The manner in which the modular design of the present invention may be utilized in order to properly size motors for a variety of configurations utilizing the same rotor/stator modules is illustrated in FIGS. 8, 11 and 12. Each module comprises one phase. The motor of FIGS. 1-10 has three modules 28-30, and would be operated by four phase AC power provided, for instance, by a variable voltage, variable frequency power converter (VVVF drive) of a well-known variety. Assuming that each module contributed sufficient torque to provide a 5 ton motor, the motor of FIGS. 1-10 would comprise a 20 ton machine.
Illustrated in FIG. 11 is a three-phase, 15 ton machine 100, as described in FIGS. 1-10. The VVVF drive 102 provides phase related separate drive currents over related lines 104, 105, 106 to corresponding modules 28-30. Alternatively, for complete modularity, each module may have its own, separate drive.
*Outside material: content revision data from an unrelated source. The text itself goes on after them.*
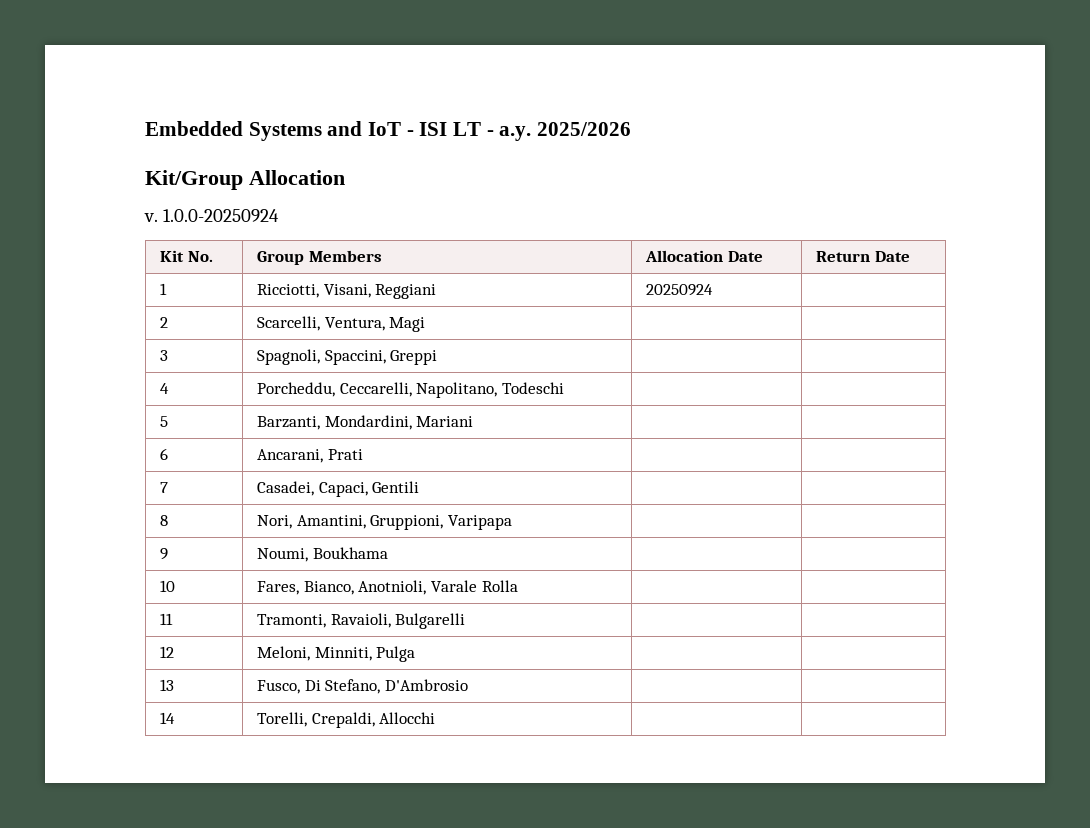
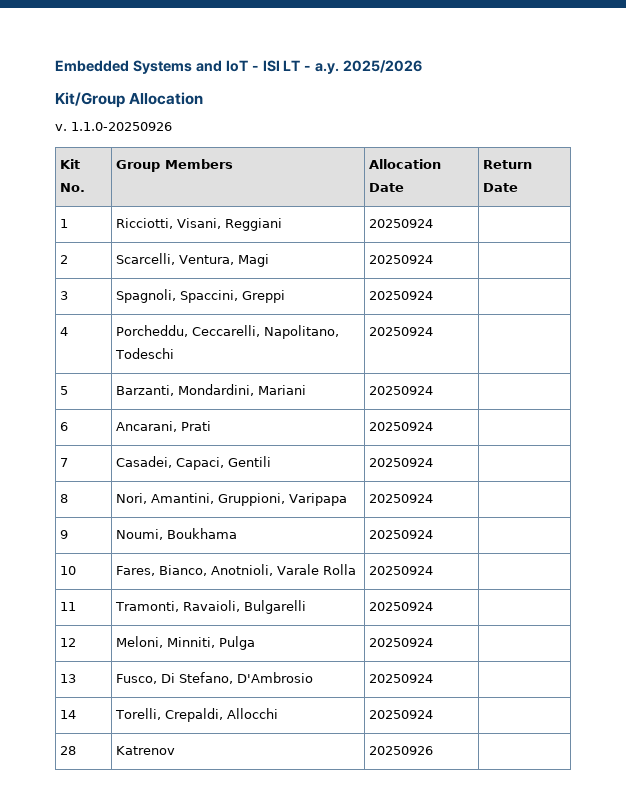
- 1.0.0-20250924
+ 1.1.0-20250926
- 2 | Scarcelli, Ventura, Magi | |
+ 2 | Scarcelli, Ventura, Magi | 20250924 |
- 3 | Spagnoli, Spaccini, Greppi | |
+ 3 | Spagnoli, Spaccini, Greppi | 20250924 |
- 4 | Porcheddu, Ceccarelli, Napolitano, Todeschi | |
+ 4 | Porcheddu, Ceccarelli, Napolitano, Todeschi | 20250924 |
- 5 | Barzanti, Mondardini, Mariani | |
+ 5 | Barzanti, Mondardini, Mariani | 20250924 |
- 6 | Ancarani, Prati | |
+ 6 | Ancarani, Prati | 20250924 |
- 7 | Casadei, Capaci, Gentili | |
+ 7 | Casadei, Capaci, Gentili | 20250924 |
- 8 | Nori, Amantini, Gruppioni, Varipapa | |
+ 8 | Nori, Amantini, Gruppioni, Varipapa | 20250924 |
- 9 | Noumi, Boukhama | |
+ 9 | Noumi, Boukhama | 20250924 |
- 10 | Fares, Bianco, Anotnioli, Varale Rolla | |
+ 10 | Fares, Bianco, Anotnioli, Varale Rolla | 20250924 |
- 11 | Tramonti, Ravaioli, Bulgarelli | |
+ 11 | Tramonti, Ravaioli, Bulgarelli | 20250924 |
- 12 | Meloni, Minniti, Pulga | |
+ 12 | Meloni, Minniti, Pulga | 20250924 |
- 13 | Fusco, Di Stefano, D'Ambrosio | |
+ 13 | Fusco, Di Stefano, D'Ambrosio | 20250924 |
- 14 | Torelli, Crepaldi, Allocchi | |
+ 14 | Torelli, Crepaldi, Allocchi | 20250924 |
+ 28 | Katrenov | 20250926 |

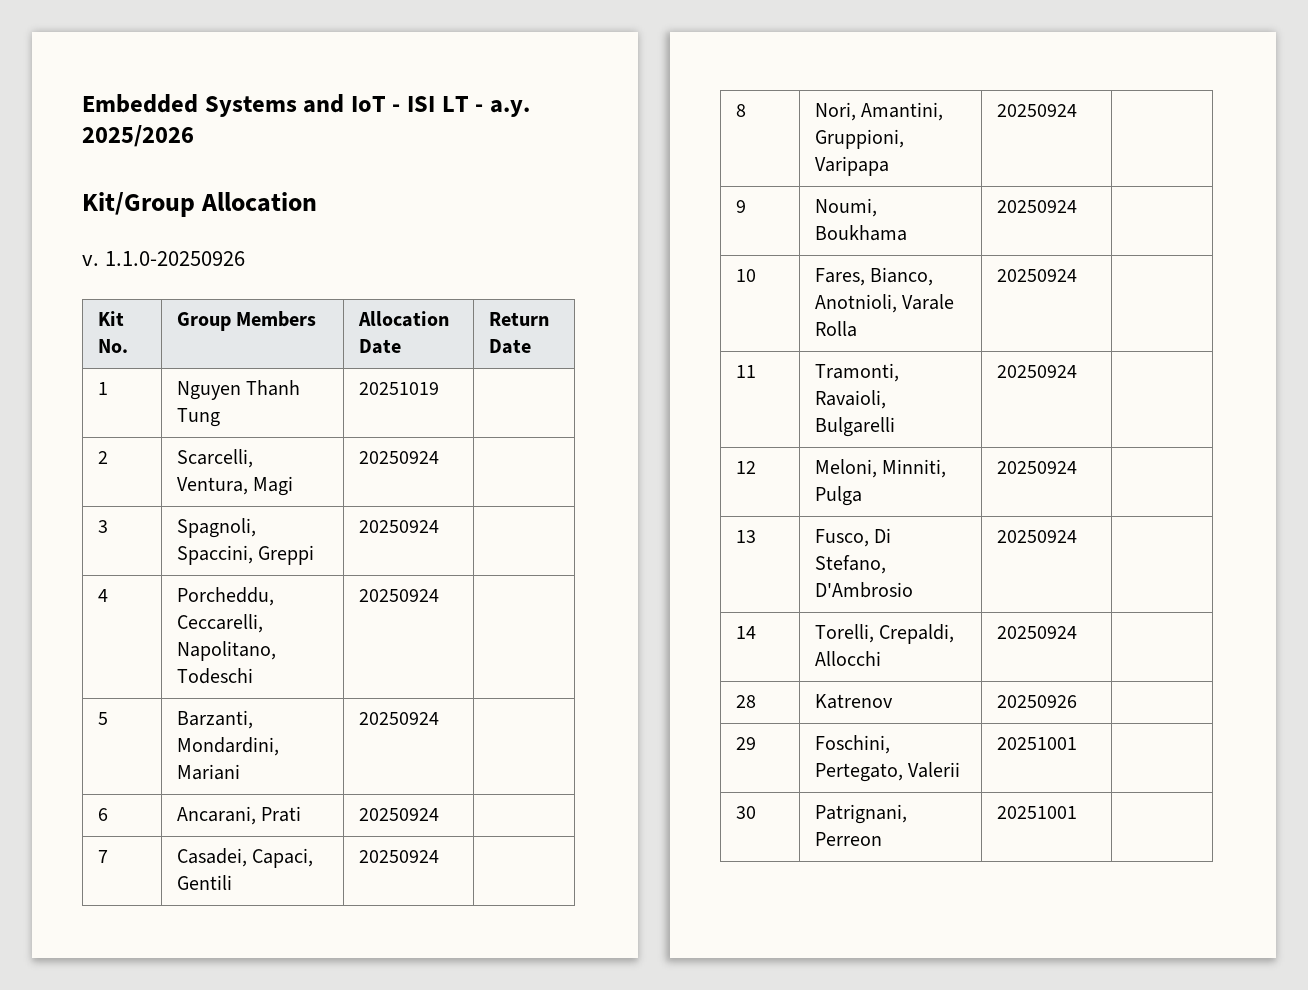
- 1 | Ricciotti, Visani, Reggiani | 20250924 |
+ 1 | Nguyen Thanh Tung | 20251019 |
+ 29 | Foschini, Pertegato, Valerii | 20251001 |
+ 30 | Patrignani, Perreon | 20251001 |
In FIG. 12, an elevator machine 110 may comprise six modules 28-30, 28 a-30 a, working on the common shaft 21; the modules could be separately driven by six different phases of AC power, or the modules 28-30 and the modules 28 a-30 a could be driven in parallel with the same three phases of AC power. However, six-phase power would provide smoother operation and lower losses, as is known.
Similarly, modules capable of producing more or less torque per module could be arranged with as little as a pair of modules being driven by two-phase power, or six or more phases driven by three- or six- or more-phase power. A three-phase drive, for instance, can drive a motor consisting of 3N stator modules where N may be 1-4 or some other positive small integer, where similar modules share the power from the three-phase drive.